##### Supplied data

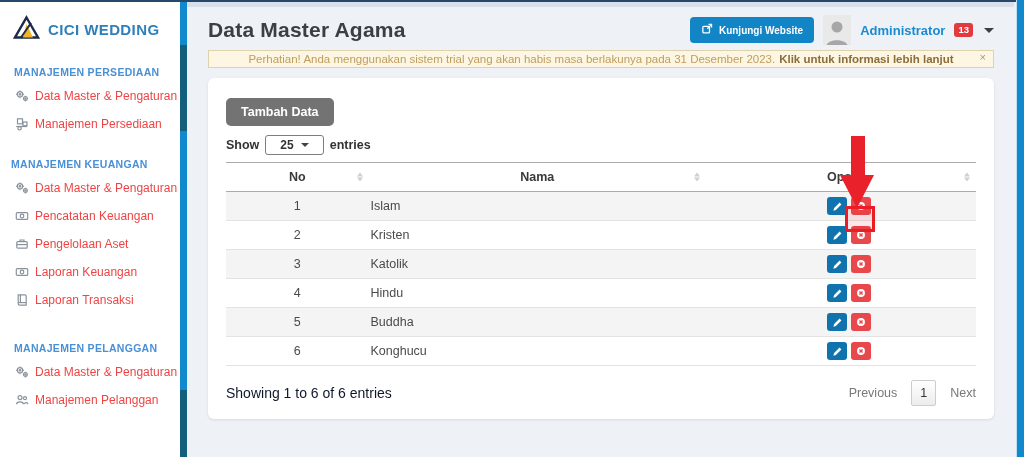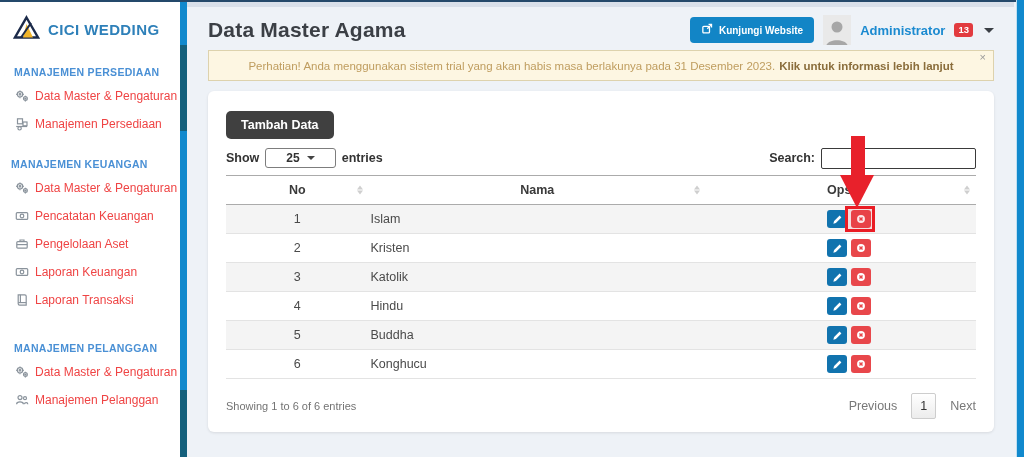"Perhatian! Anda menggunakan sistem trial" .alert { height: 31px -> 18px }
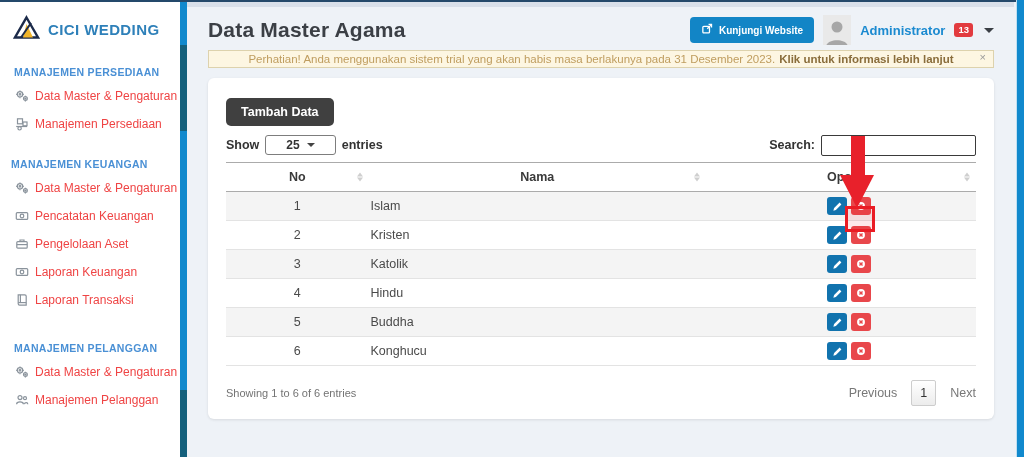"Tambah Data" .add-btn { background: #404040 -> #737373 }
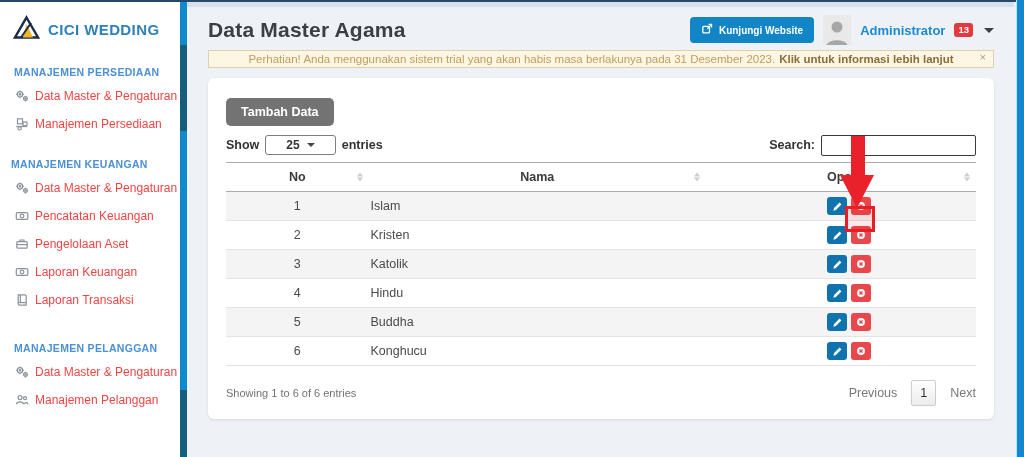"25" .fake-select { padding: 2px 20px -> 2px 14px }
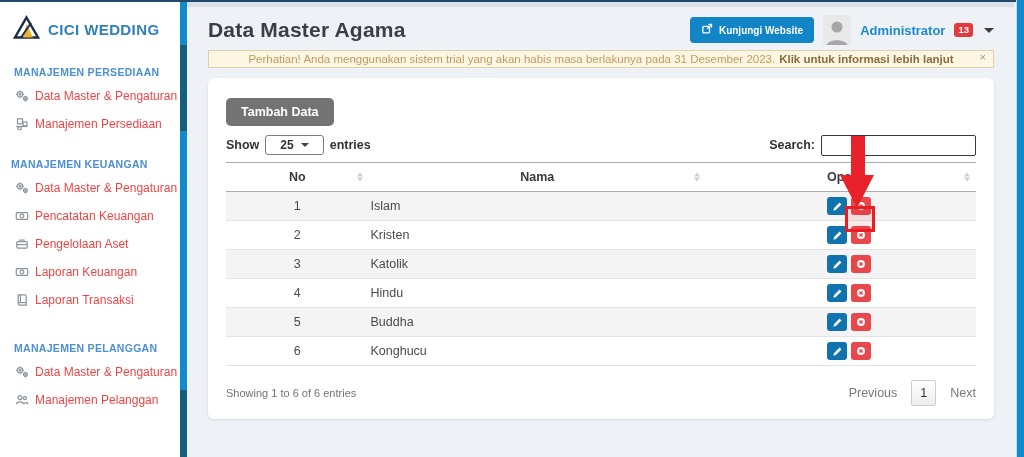"Search:" div.search-ctrl { html: <div> <span>Search:</span> <input> </div> -> none }
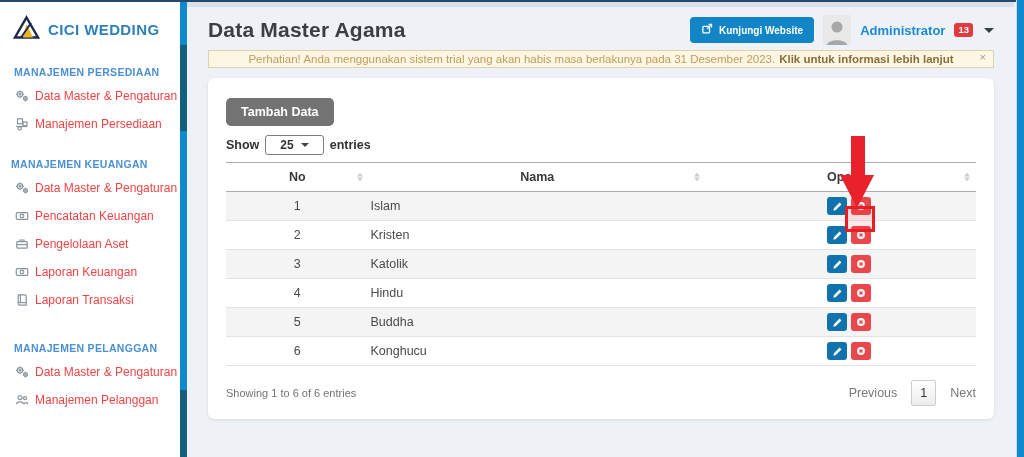"Showing 1 to 6 of" .showing-info { color: #737373 -> #0f172a; font-size: 11px -> 14px }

##########

**What the task asks**.
Return every entry word for word, but drop any pictures.

**Answer space**.
"Perhatian! Anda menggunakan sistem trial" .alert { height: 31px -> 18px }
"Tambah Data" .add-btn { background: #404040 -> #737373 }
"25" .fake-select { padding: 2px 20px -> 2px 14px }
"Search:" div.search-ctrl { html: <div> <span>Search:</span> <input> </div> -> none }
"Showing 1 to 6 of" .showing-info { color: #737373 -> #0f172a; font-size: 11px -> 14px }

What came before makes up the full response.